[Opening RECORDS section]

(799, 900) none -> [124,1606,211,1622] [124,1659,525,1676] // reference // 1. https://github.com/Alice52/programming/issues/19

[Closing RECORDS section]
[Opening RECORDS section]

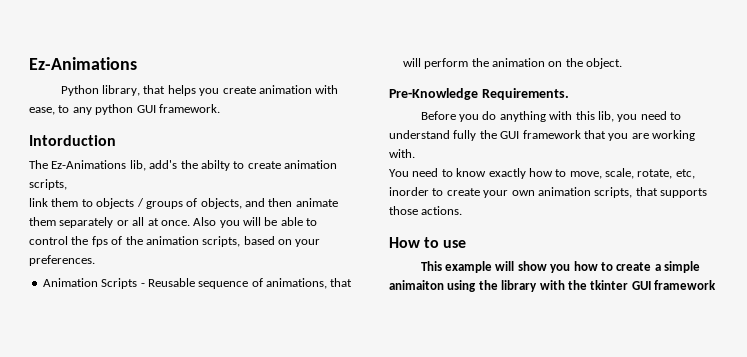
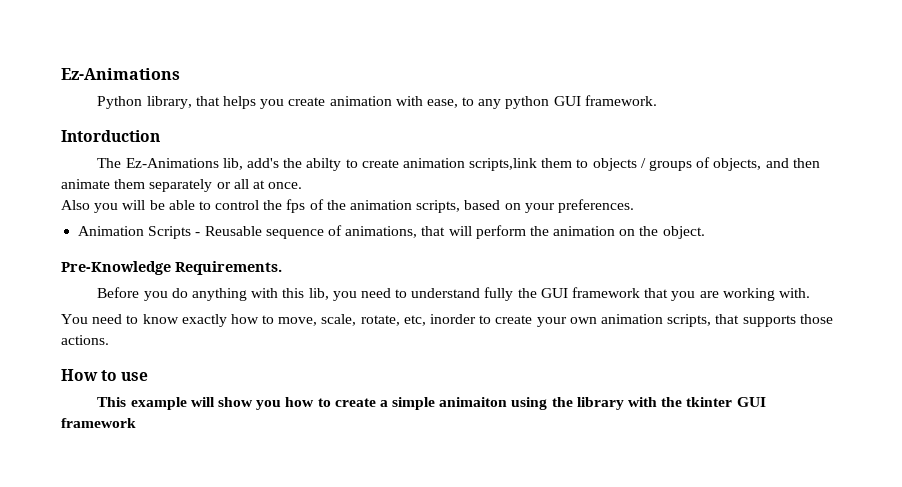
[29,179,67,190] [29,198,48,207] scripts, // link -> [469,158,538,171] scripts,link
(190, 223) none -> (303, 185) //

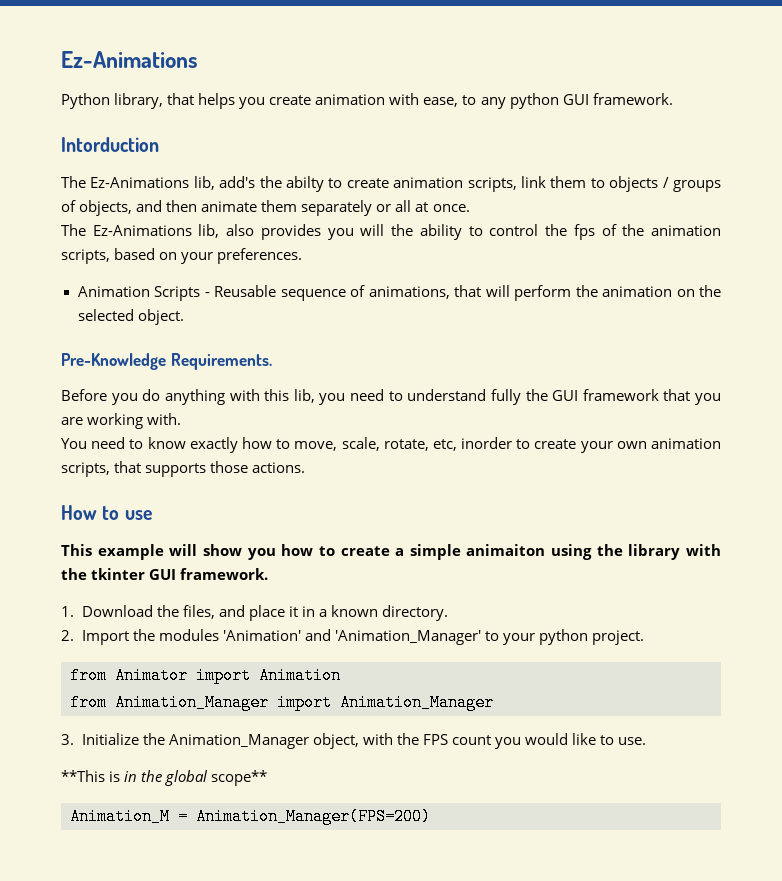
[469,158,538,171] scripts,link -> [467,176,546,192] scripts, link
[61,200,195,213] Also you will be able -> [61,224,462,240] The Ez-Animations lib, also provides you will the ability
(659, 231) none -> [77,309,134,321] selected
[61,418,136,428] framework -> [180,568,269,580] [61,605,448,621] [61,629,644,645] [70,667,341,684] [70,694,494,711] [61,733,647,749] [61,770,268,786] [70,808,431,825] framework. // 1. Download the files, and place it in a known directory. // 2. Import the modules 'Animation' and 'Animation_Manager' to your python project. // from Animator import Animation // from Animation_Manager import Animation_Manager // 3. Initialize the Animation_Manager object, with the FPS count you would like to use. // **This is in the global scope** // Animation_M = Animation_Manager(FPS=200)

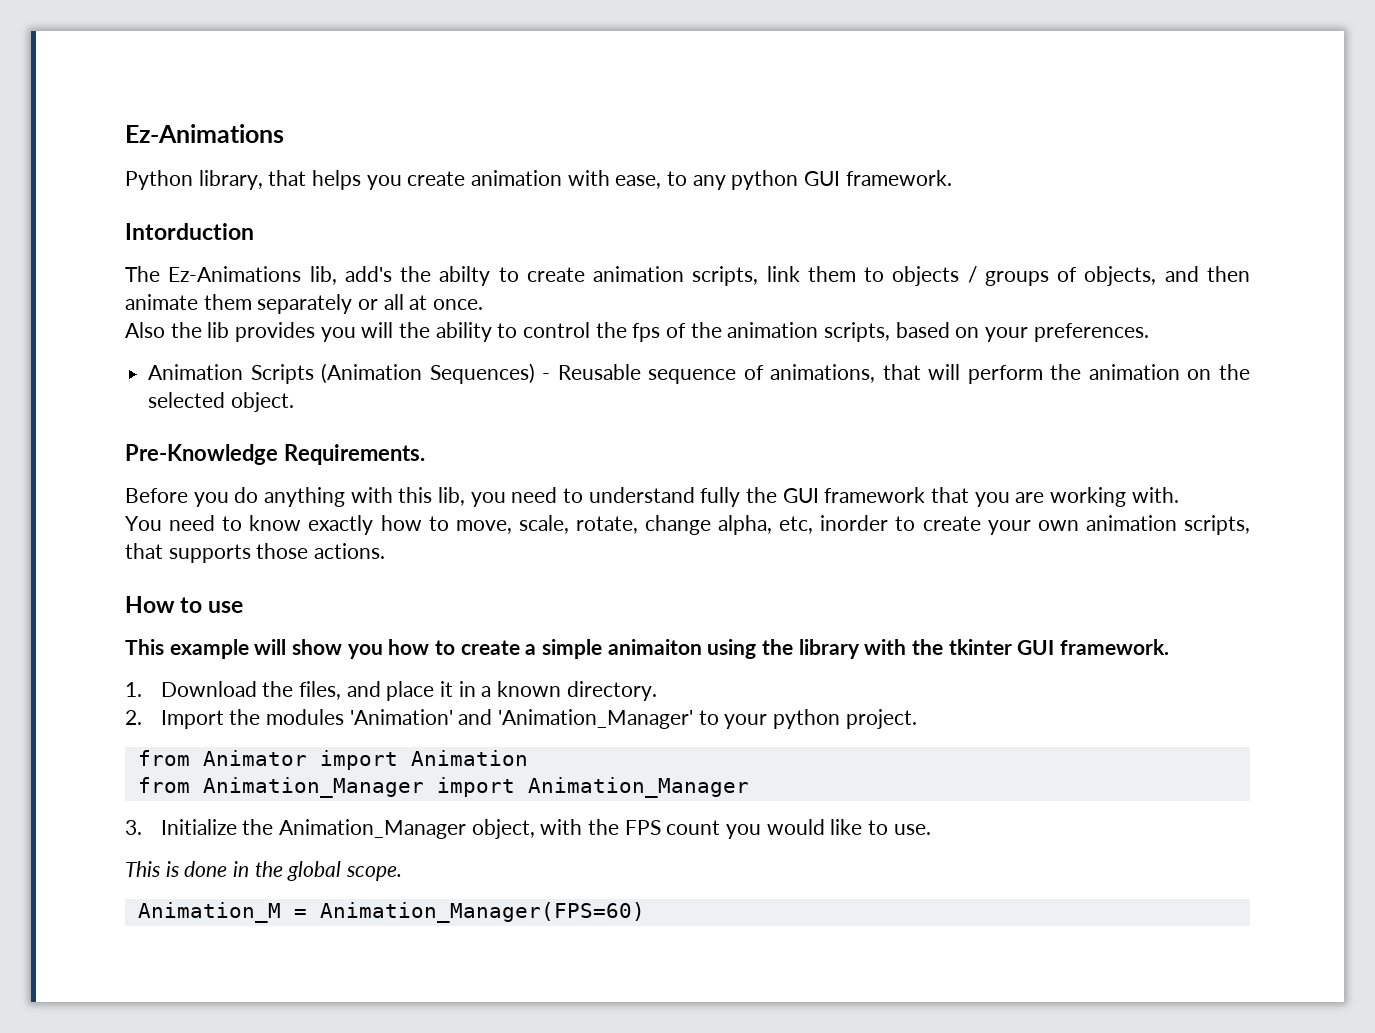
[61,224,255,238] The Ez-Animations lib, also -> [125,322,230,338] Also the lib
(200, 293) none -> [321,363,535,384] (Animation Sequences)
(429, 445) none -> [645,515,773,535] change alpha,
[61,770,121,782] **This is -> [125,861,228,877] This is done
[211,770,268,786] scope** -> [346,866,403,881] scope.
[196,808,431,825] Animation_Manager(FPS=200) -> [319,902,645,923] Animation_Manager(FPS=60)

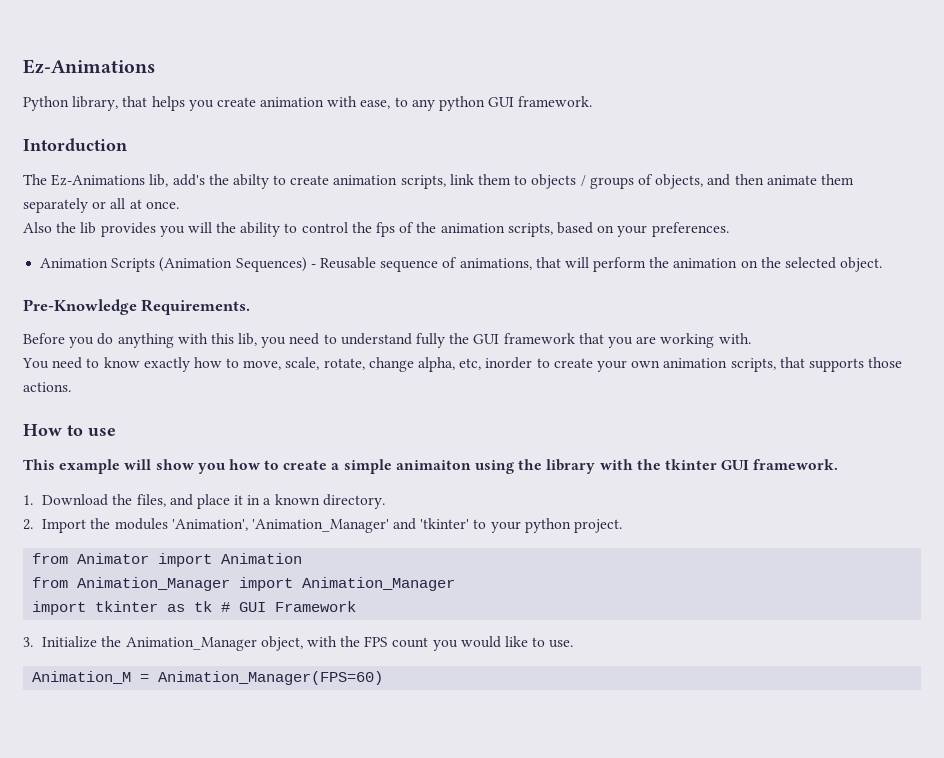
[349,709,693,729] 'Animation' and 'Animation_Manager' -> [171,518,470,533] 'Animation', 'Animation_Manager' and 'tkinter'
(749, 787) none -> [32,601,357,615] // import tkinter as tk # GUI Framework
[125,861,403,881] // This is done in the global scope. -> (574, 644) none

[Closing RECORDS section]
[Opening RECORDS section]

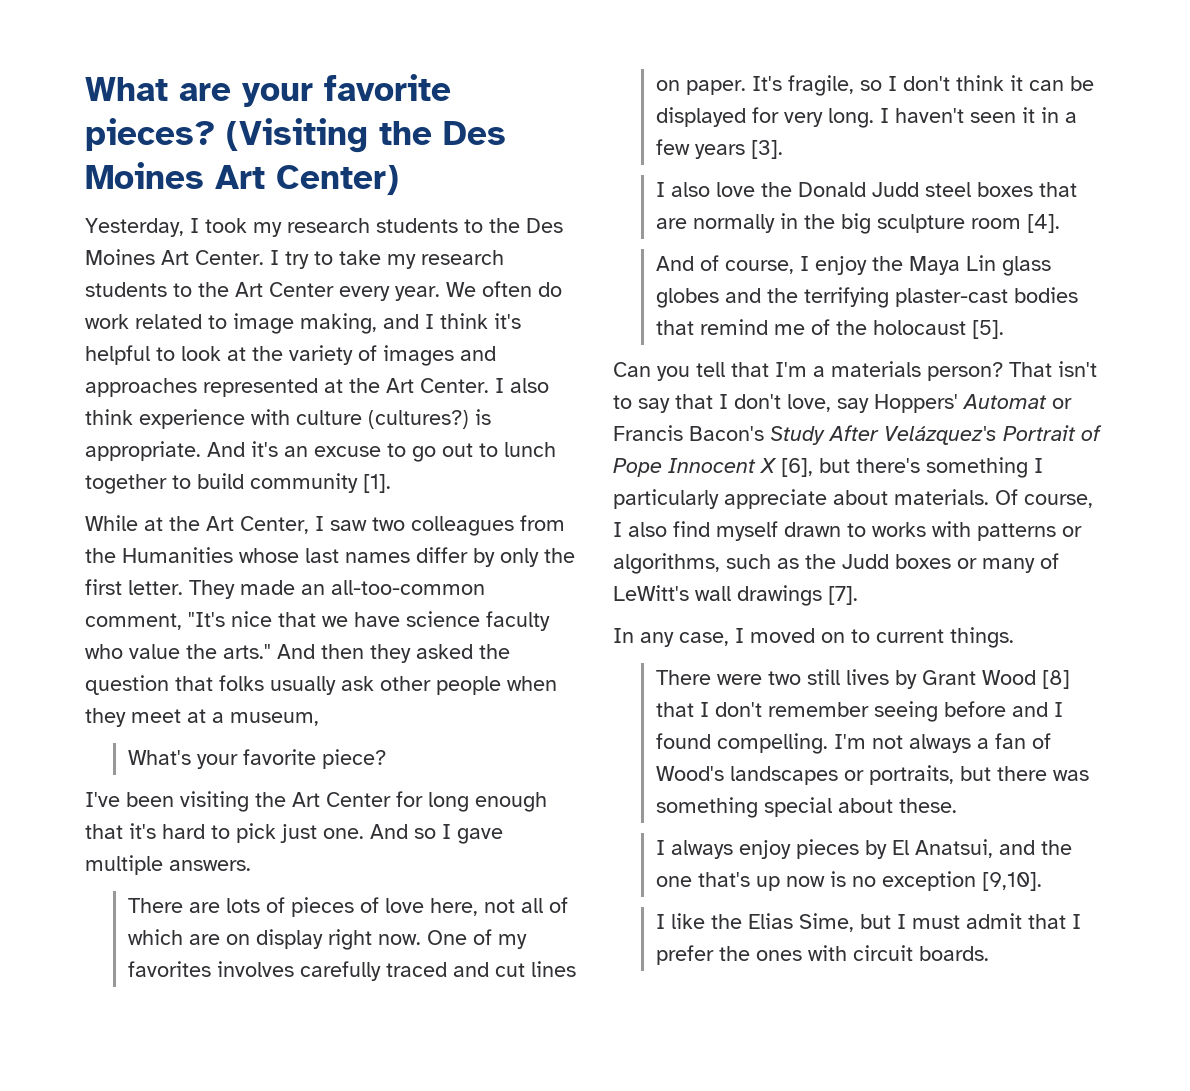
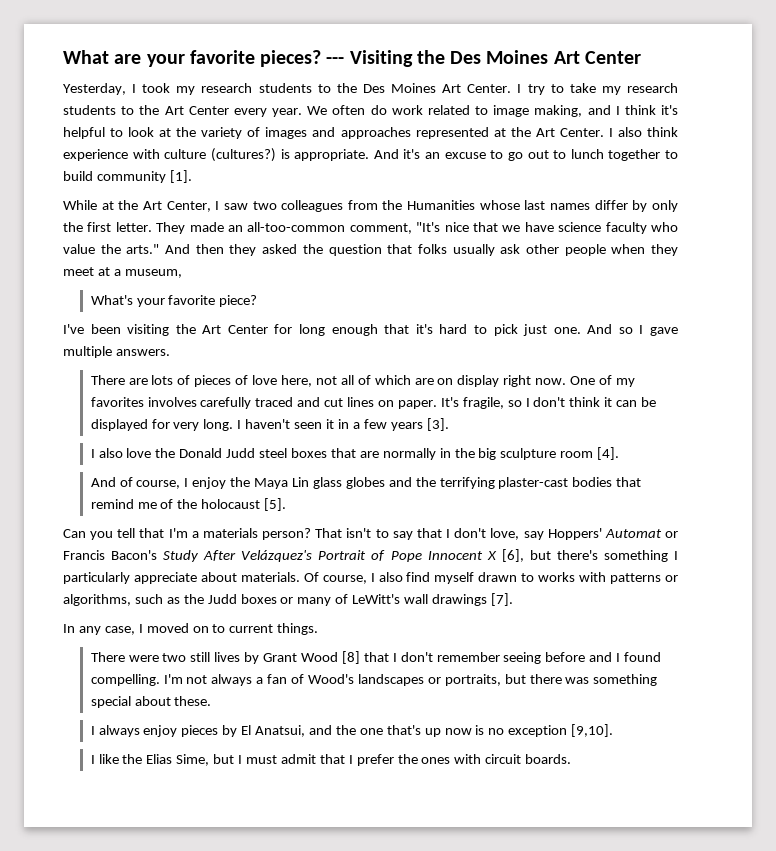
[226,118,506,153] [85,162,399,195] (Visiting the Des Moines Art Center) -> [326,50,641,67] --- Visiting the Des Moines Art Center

[Closing RECORDS section]

EXERCISE DIRECTIONS:
Using the data above, report how many lines include the string "none" and add nothing to the number.

WRITTEN RESPONSE:
7